- Brief: Beginning with the line that contains "[51,287,154,297] [51,320,503,333] [51,343,513,357]" in the material below, print each line exactly until the line that contains "[287,636,322,649] 'topic' ->" has been printed, then stop.

Given records below:

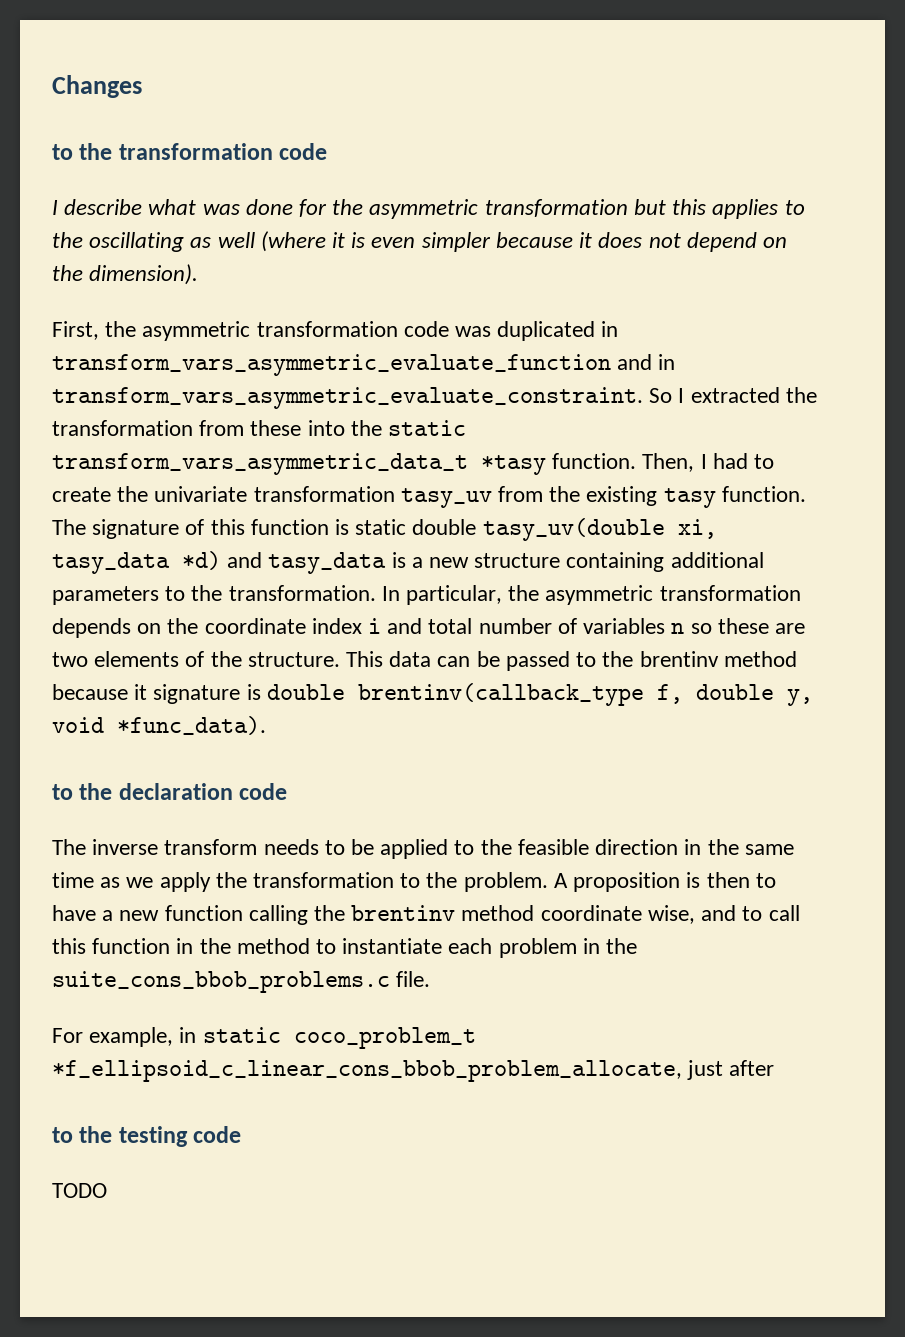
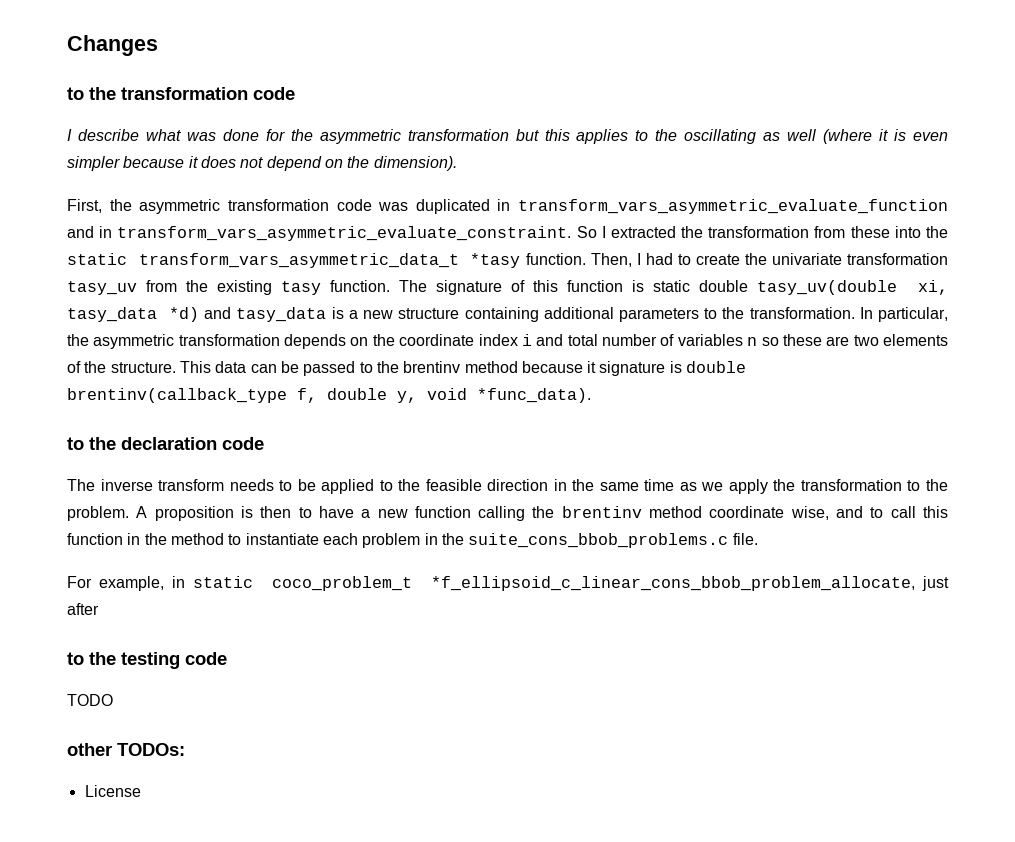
(107, 1190) none -> [67,743,185,756] [84,785,141,797] // other TODOs: // License

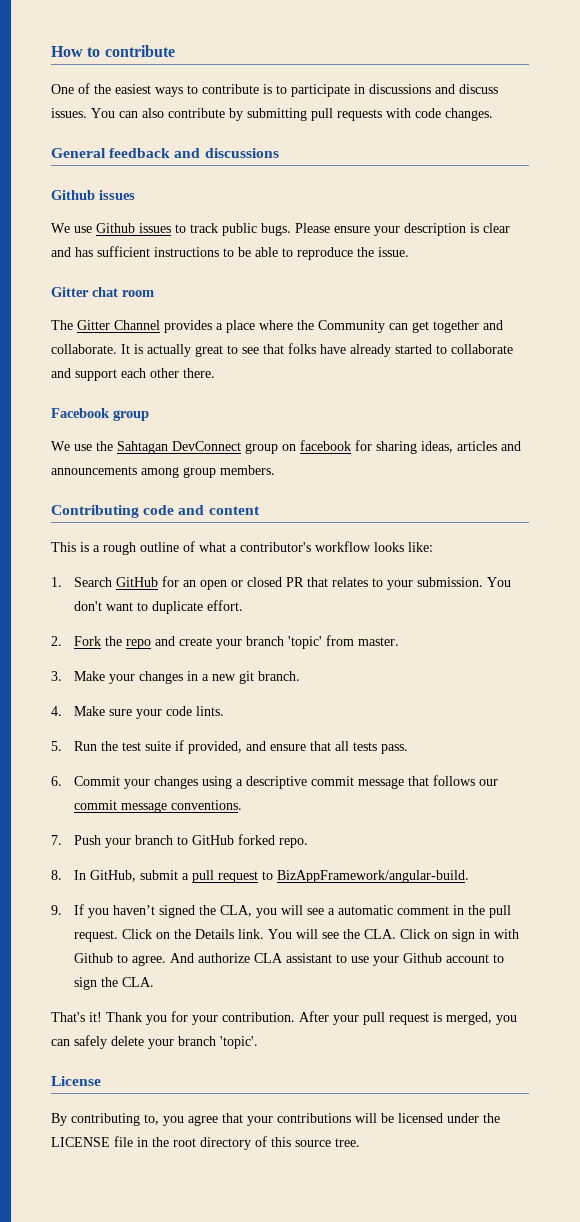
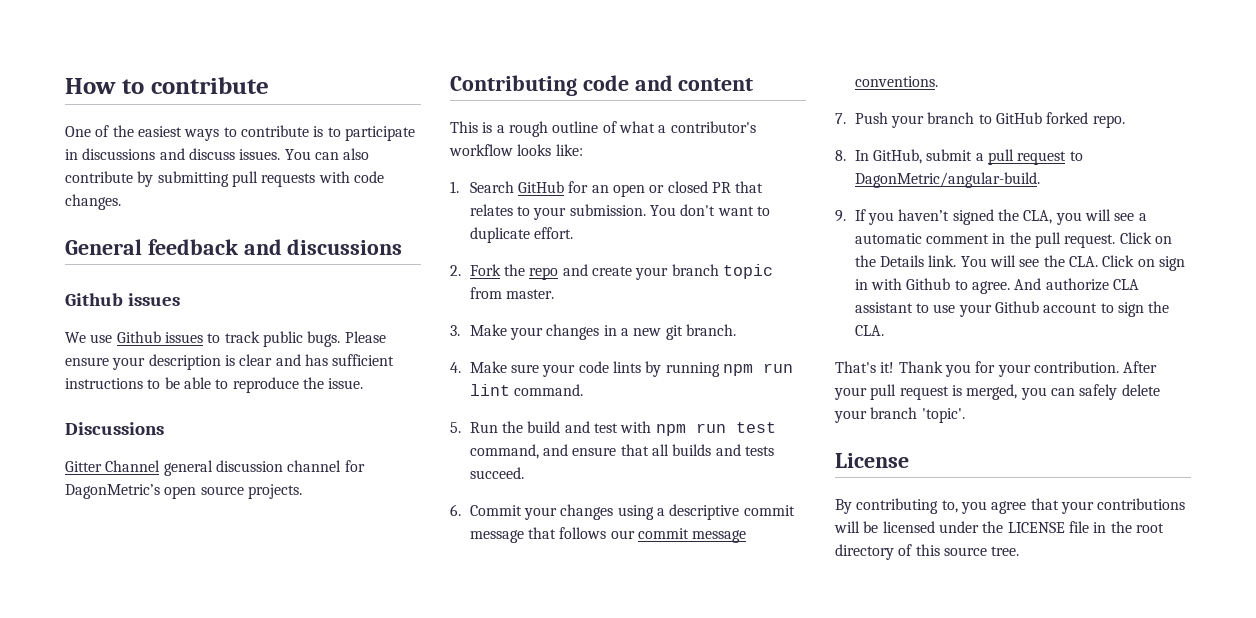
[51,287,154,297] [51,320,503,333] [51,343,513,357] [51,368,215,381] [51,408,149,421] [51,440,521,454] [51,465,275,478] Gitter chat room // The Gitter Channel provides a place where the Community can get together and collaborate. It is actually great to see that folks have already started to collaborate and support each other there. // Facebook group // We use the Sahtagan DevConnect group on facebook for sharing ideas, articles and announcements among group members. -> [65,422,164,435] [65,460,365,476] [65,484,302,499] Discussions // Gitter Channel general discussion channel for DagonMetric’s open source projects.
[287,636,322,649] 'topic' -> [723,264,774,279] topic
[195,706,224,716] [51,740,408,754] lints. // 5. Run the test suite if provided, and ensure that all tests pass. -> [613,361,794,377] [469,384,584,396] [450,421,776,436] [469,444,775,459] [469,467,524,479] lints by running npm run lint command. // 5. Run the build and test with npm run test command, and ensure that all builds and tests succeed.
[276,870,469,883] BizAppFramework/angular-build. -> [854,172,1040,188] DagonMetric/angular-build.

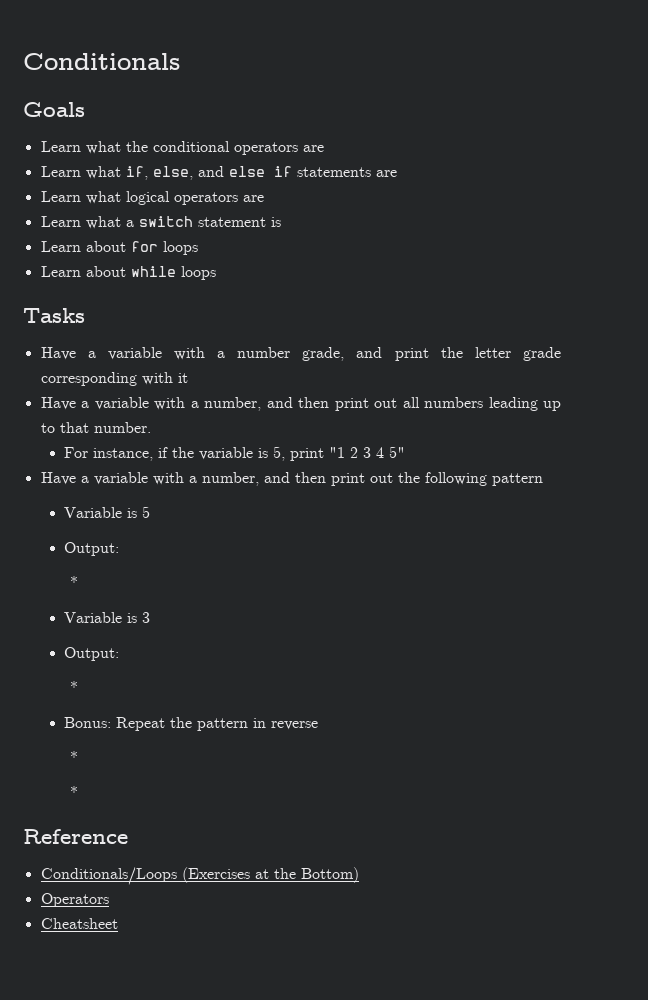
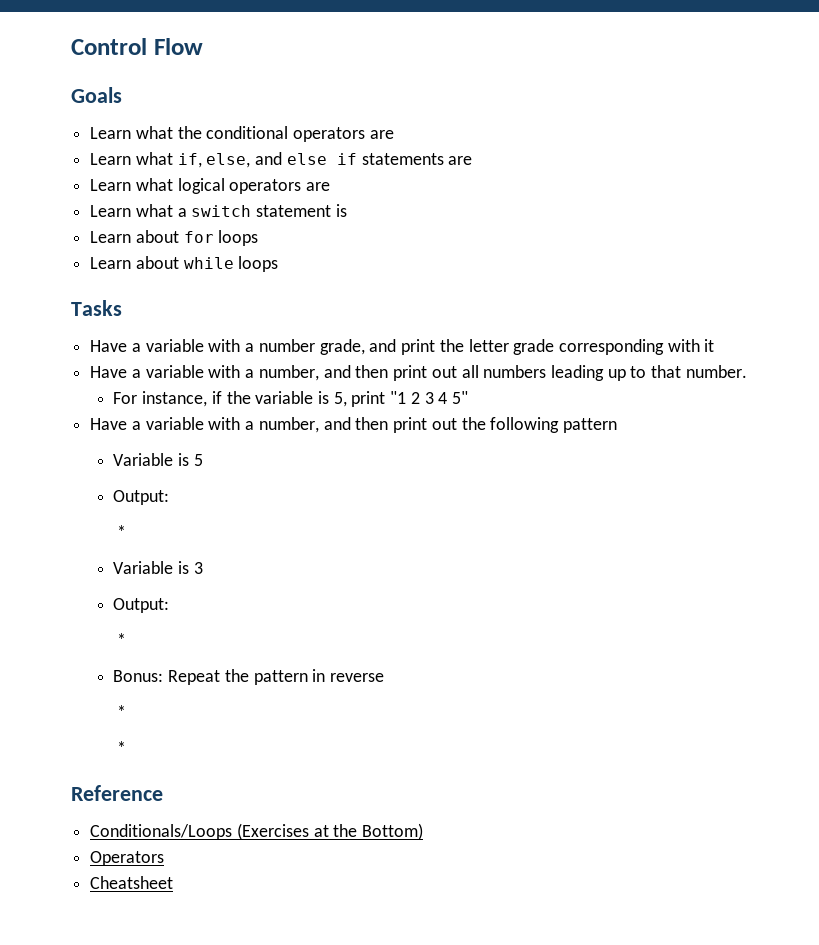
[23,53,180,70] Conditionals -> [71,38,203,55] Control Flow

End of Given records.

- Written reply:
[51,287,154,297] [51,320,503,333] [51,343,513,357] [51,368,215,381] [51,408,149,421] [51,440,521,454] [51,465,275,478] Gitter chat room // The Gitter Channel provides a place where the Community can get together and collaborate. It is actually great to see that folks have already started to collaborate and support each other there. // Facebook group // We use the Sahtagan DevConnect group on facebook for sharing ideas, articles and announcements among group members. -> [65,422,164,435] [65,460,365,476] [65,484,302,499] Discussions // Gitter Channel general discussion channel for DagonMetric’s open source projects.
[287,636,322,649] 'topic' -> [723,264,774,279] topic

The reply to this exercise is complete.